Its been a long time since I shot compound with fingers. I shoot trad and release but am setting up a finger compound. Any advice on setting up a nap center rest and do you recommend vanes or go safe route with feathers?? Also a starting point on center rest setup, have the arrow point slightly outside of center and nock 1/8" above??? Thanks Al


----------



## sidekick (Feb 10, 2006)

I can shoot Blazer vanes with no issues. Nock point is 1/2-inch above, shooting two under. Bare shaft should tell you right away which way to move rest and nock.


----------



## catkinson (Jul 17, 2007)

properly tuned vanes no prob. but I shoot feathers just in case, no clearance issues no worries and can be water proofed easy with bohning powder!


----------



## AFL29 (Jan 21, 2008)

catkinson said:


> properly tuned vanes no prob. but I shoot feathers just in case, no clearance issues no worries and can be water proofed easy with bohning powder!

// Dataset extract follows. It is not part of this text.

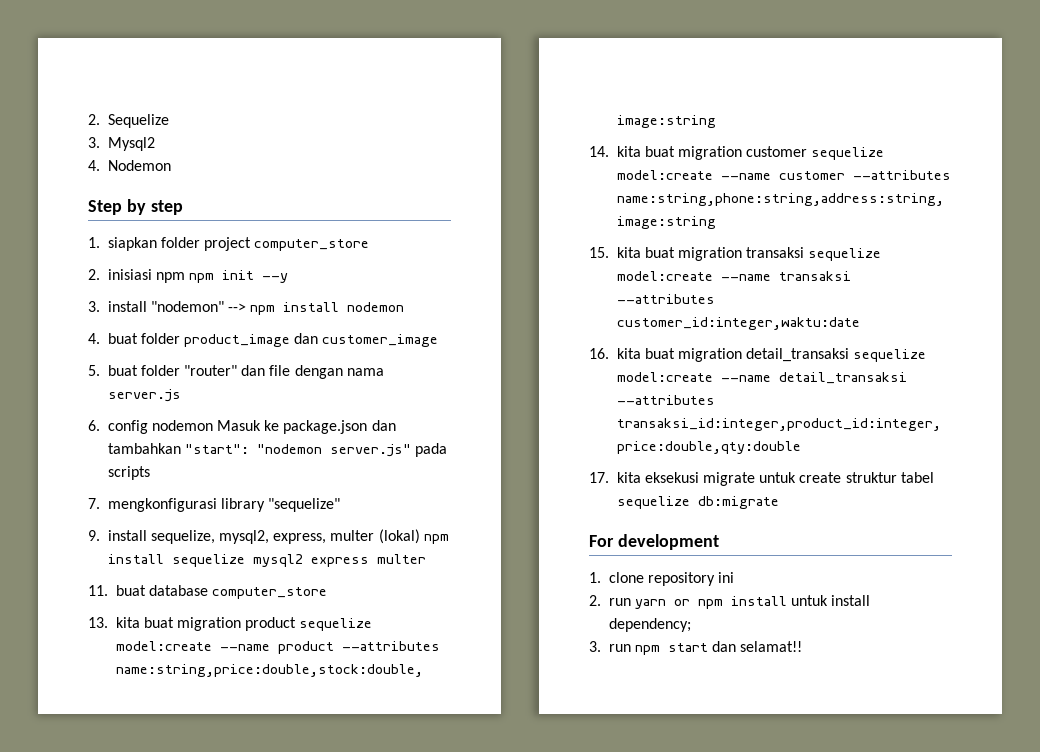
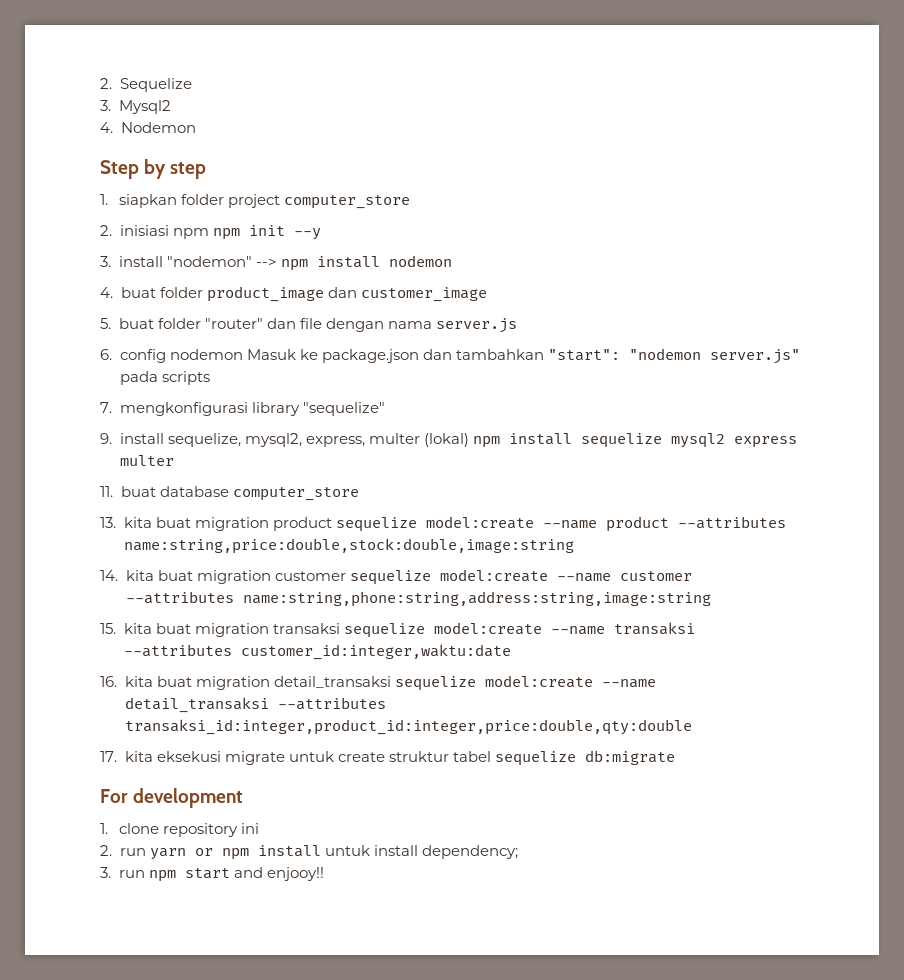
[712,641,803,652] dan selamat!! -> [233,867,324,881] and enjooy!!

Thanks for the reply. Just curious. When nocking the arrow do you orientate the vanes as follows: odd vane straight out away from the riser and other two at 1 and 5 oclock position?


----------



## mitchell (Mar 5, 2005)

Sorry no one has responded before now. I am not the expert out here, but here is what I believe to be your answer.

When the arrow comes off of the string and begins its paradox, it jumps outside the rest, or bends away from the rest (nock going outside and shaft in front of nock going inside). As it corrects, is should (I think) reverse the bend pushing the feathers slightly away from the rest. With the flipper, especially the little wire type, any potential contact by the 5:00 feather should have minimal impact to flight. However, if you move the 5:00 feather to 3:30 or so, it may offer a tiny bit more clearance.

This video (if it works) will show it much better than I can explain it.

http://www.youtube.com/watch?v=wGNslUNBrEM


All that said, when I shot the flipper rest, I cut mine off and bent the outside up just a tad, so that it contained the arrow a little bit better, and it was not sticking out quiet as far. 

Feathers are more forgiving of contact. However, lots of people shoot vanes out of the flipper with no problems. You could always start with feathers and watch for wear before going to the vanes.


----------



## tguil (Mar 3, 2003)

AFL29 said:


> Thanks for the reply. Just curious. When nocking the arrow do you orientate the vanes as follows: odd vane straight out away from the riser and other two at 1 and 5 oclock position?


Yep, 1:00 and 5:00 has worked for me for over thirty years....both vanes and feathers. Bought a NAP center rest when they first came out and have been using them ever since...with no mods to the rests.

Tom


----------



## AFL29 (Jan 21, 2008)

Thanks for all the input. Today I had a chance to shoot for an hour or so and it went better than anticipated. Put the nap on and started bare shafting. Got them to fly well and switched to vanes. I was able to keep a nice 3" group towards the end from 20 yards. I don't use sights and shoot three under. I also kant the compound like my recurves and seems to work well. Thanks again. AL


----------